Exercise - In the material below, find all lines with the string "target" and copy them.

# # # # # # #

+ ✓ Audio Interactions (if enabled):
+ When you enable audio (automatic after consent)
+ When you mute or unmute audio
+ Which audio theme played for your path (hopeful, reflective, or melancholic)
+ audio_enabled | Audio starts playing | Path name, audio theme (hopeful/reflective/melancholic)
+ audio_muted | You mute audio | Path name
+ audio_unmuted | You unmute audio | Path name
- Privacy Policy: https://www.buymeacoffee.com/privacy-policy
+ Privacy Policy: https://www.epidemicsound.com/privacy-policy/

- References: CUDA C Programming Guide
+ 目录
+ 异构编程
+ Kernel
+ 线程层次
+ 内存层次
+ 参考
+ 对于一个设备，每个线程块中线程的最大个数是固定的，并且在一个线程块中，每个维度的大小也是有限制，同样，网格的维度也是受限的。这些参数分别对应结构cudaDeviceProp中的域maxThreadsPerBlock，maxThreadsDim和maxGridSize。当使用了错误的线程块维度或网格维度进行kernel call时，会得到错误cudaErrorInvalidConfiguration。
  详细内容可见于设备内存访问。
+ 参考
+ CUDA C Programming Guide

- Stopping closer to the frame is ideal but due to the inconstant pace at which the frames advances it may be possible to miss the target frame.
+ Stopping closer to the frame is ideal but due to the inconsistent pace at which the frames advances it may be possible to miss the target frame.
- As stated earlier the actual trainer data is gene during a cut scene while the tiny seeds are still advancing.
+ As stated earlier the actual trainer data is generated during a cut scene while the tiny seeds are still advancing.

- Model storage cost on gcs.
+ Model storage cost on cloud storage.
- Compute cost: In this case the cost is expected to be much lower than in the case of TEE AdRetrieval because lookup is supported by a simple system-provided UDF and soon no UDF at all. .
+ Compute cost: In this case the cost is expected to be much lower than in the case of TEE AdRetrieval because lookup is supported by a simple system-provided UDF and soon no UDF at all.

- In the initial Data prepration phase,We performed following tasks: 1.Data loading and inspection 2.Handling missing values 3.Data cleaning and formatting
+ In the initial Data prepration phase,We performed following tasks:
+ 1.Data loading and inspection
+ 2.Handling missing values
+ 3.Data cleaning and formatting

# # # # # # #

Expected answer -
- Stopping closer to the frame is ideal but due to the inconstant pace at which the frames advances it may be possible to miss the target frame.
+ Stopping closer to the frame is ideal but due to the inconsistent pace at which the frames advances it may be possible to miss the target frame.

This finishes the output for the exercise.